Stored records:
────────────────────

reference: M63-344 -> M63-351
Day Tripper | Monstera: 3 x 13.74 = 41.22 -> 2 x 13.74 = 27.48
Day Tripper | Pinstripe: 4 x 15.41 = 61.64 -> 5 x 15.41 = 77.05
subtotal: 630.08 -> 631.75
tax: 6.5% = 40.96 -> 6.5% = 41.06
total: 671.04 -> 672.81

────────────────────

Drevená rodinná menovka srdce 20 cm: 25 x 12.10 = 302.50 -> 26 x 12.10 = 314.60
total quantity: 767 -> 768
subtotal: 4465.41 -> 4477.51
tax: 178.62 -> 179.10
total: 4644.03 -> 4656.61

────────────────────

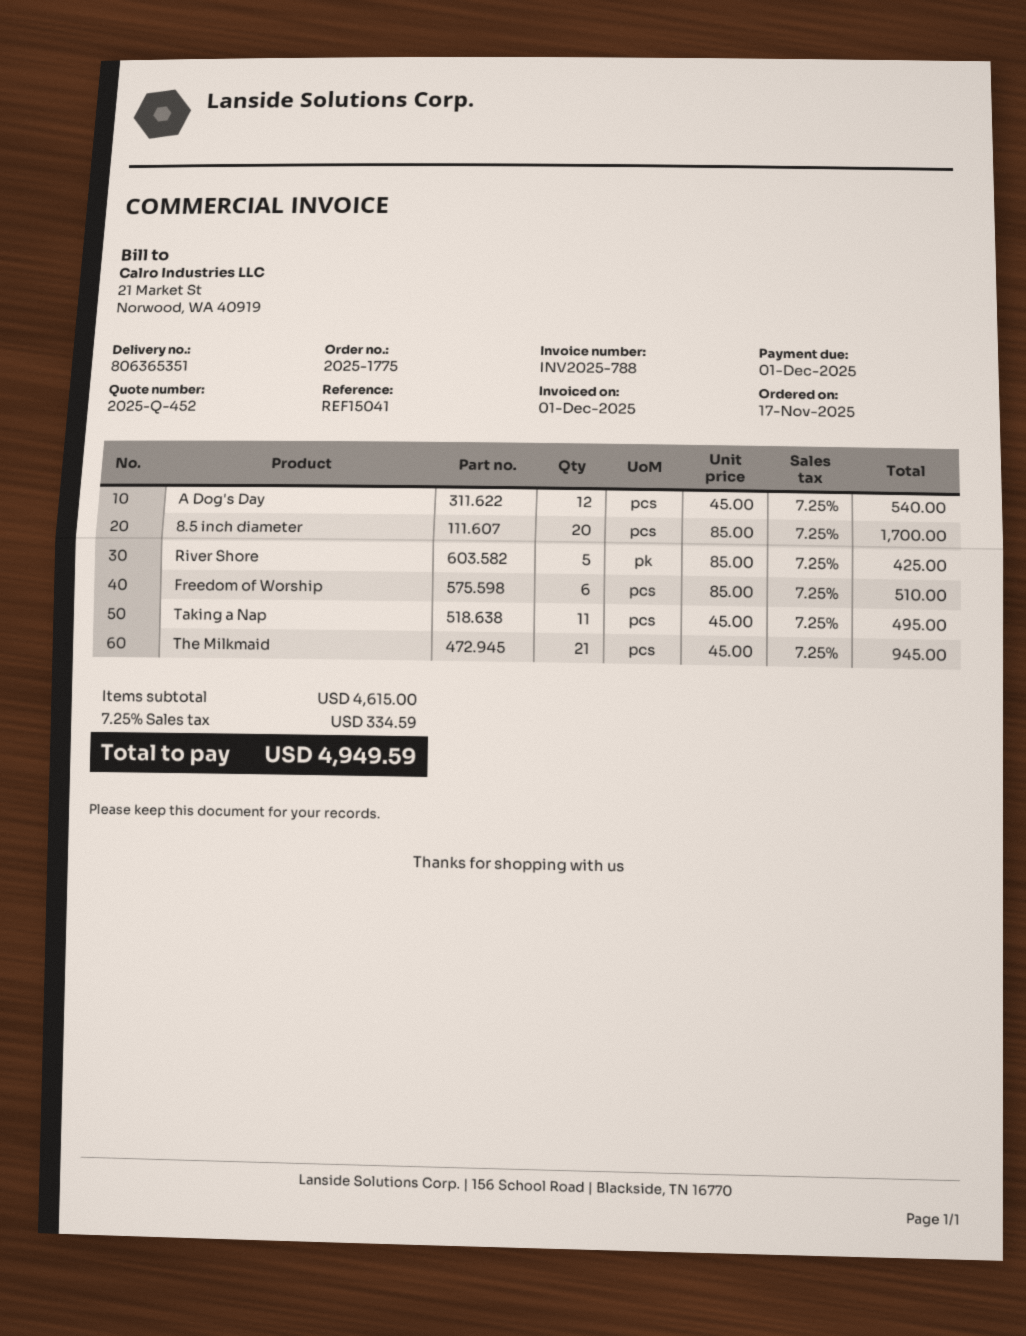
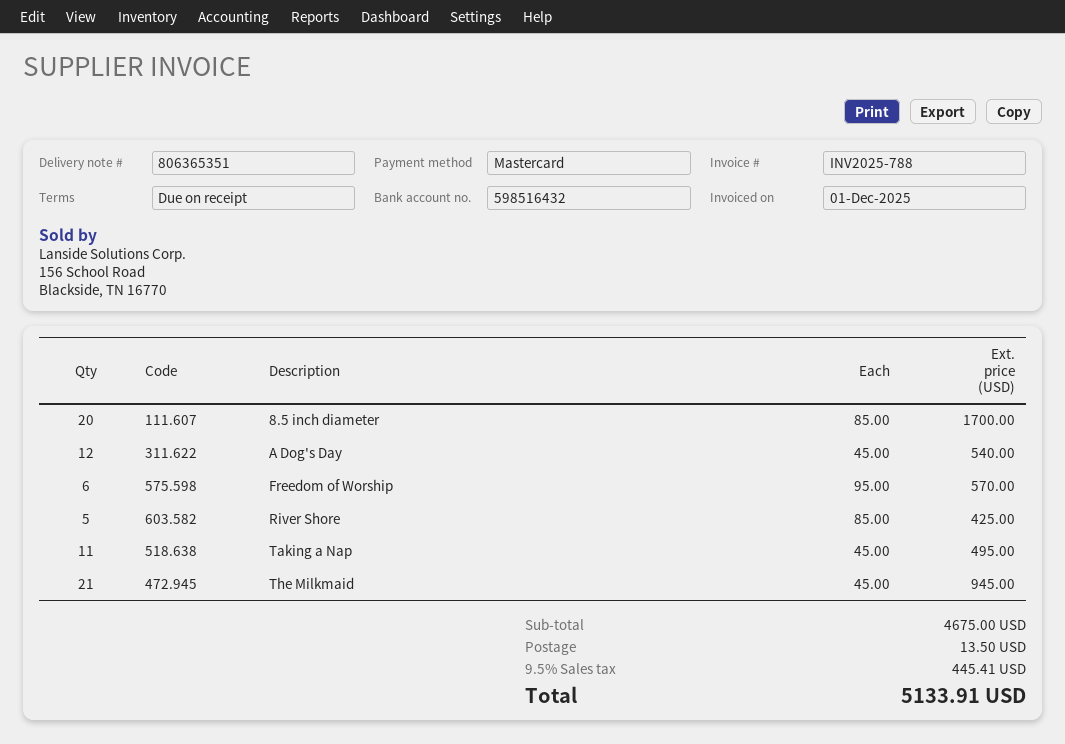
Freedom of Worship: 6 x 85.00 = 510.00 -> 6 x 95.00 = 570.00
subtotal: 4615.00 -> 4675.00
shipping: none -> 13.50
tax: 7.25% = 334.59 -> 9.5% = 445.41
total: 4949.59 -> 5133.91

────────────────────

→ **Work order**: Work out, please, how many lines above contain "subtotal"; answer only with the number.

→ **Exercise response**: 3